I’m going to make up a few categories of narrative games for the sake of discussion.


The first category is Linear narrative. This means that there is a distinct story that is being told from start to finish. In most cases, you could capture the cut-scenes and important dialogue, and someone could largely experience the story without the game. Even if a game has a few endings based on some player-choices, or there are a couple of variations in minor details, I’d still call it Linear. Games I can think of in this category would be games like Metal Gear Solid, the recent Tomb Raider games, The Batman Arkham games, GTA, and a lot of horror games like Silent Hill. It may seem odd to see open world games in this category, but while the gameplay is extremely non-linear, these games generally have a main story that is linear.


The second is what I’d call Linear-Branching. It’s an attempt to make a story Non-linear, but only really widens the funnel a little. The story mostly goes in the same direction, but key player-choices, usually in the form of dialogue choices, or quest choices (“who do you want to take with you on this mission?”) allow certain key differences in the events that make the narrative feel a little like the player is responsible for it. Games I can think of like this are the Mass Effect Games and The Walking Dead.


The third is Non-Linear narrative games which are full of narrative, but allow the character to follow paths they choose and hunt down parts of the story they find interesting. The best games I can think of for this category are Bethesda’s Fallout and Elder Scrolls games.

Have you ever wondered why narratives are even in games? Checkers doesn’t have a narrative. Basketball doesn’t have a narrative.
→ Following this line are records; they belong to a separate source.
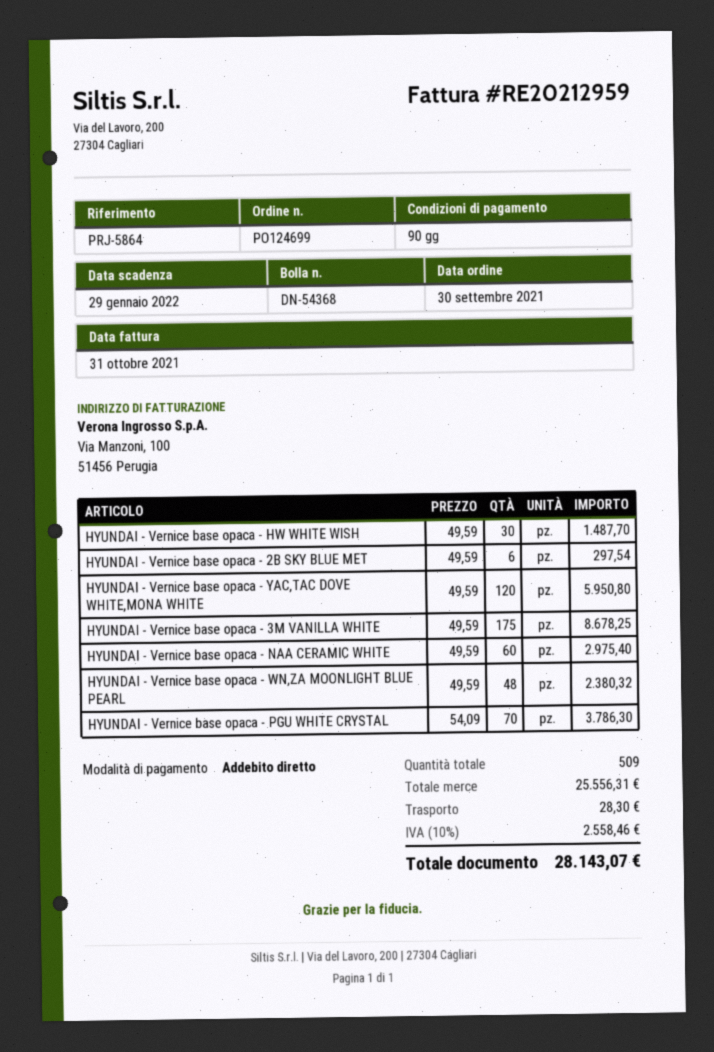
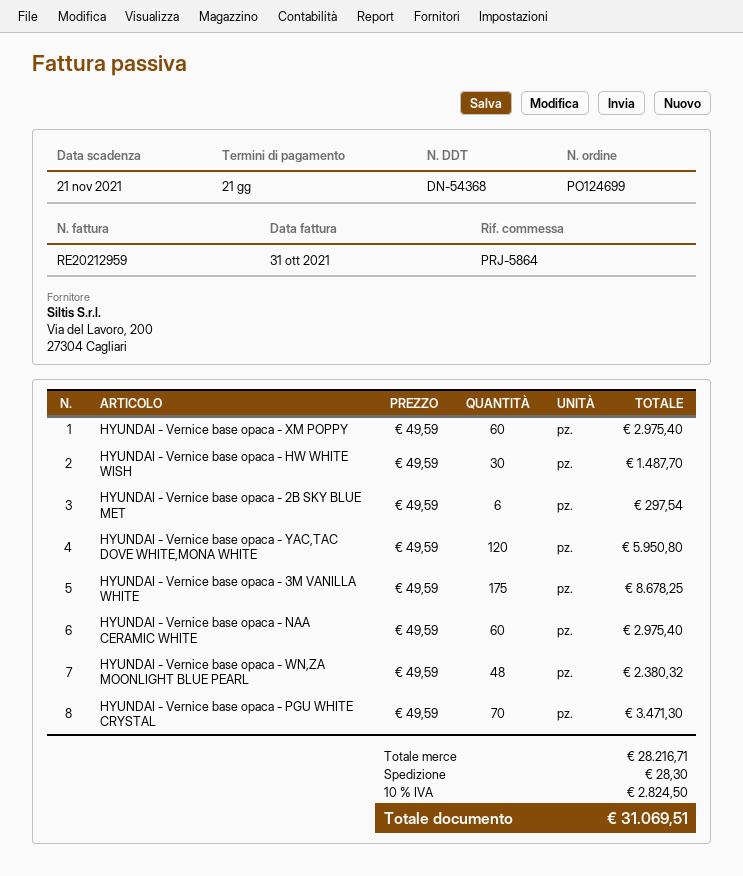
payment terms: 90 days -> 21 days
due date: 2022-01-29 -> 2021-11-21
HYUNDAI - Vernice base opaca - PGU WHITE CRYSTAL: 70 x 54.09 = 3786.30 -> 70 x 49.59 = 3471.30
HYUNDAI - Vernice base opaca - XM POPPY: none -> 60 x 49.59 = 2975.40
subtotal: 25556.31 -> 28216.71
tax: 10% = 2558.46 -> 10% = 2824.50
total: 28143.07 -> 31069.51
But remember the cartridge art on classic Atari games? There was a story there, even if the technology itself hardly had the capacity to convey it at the time! Why does Bowser need to capture the Princess in order to motivate players to help Mario simply keep running to the right? I think we all, as humans, get it, but it’s worth thinking about.

I think it’s worth thinking about what Game Designers want to accomplish with narrative. First of all, they want the player to have a memorable experience. This is shared between most artistic mediums. We remember stories. We relate to stories. It encourages us to play the game in the first place, it draws us in as we play, and it makes us want to encourage our friends to share the experience afterward.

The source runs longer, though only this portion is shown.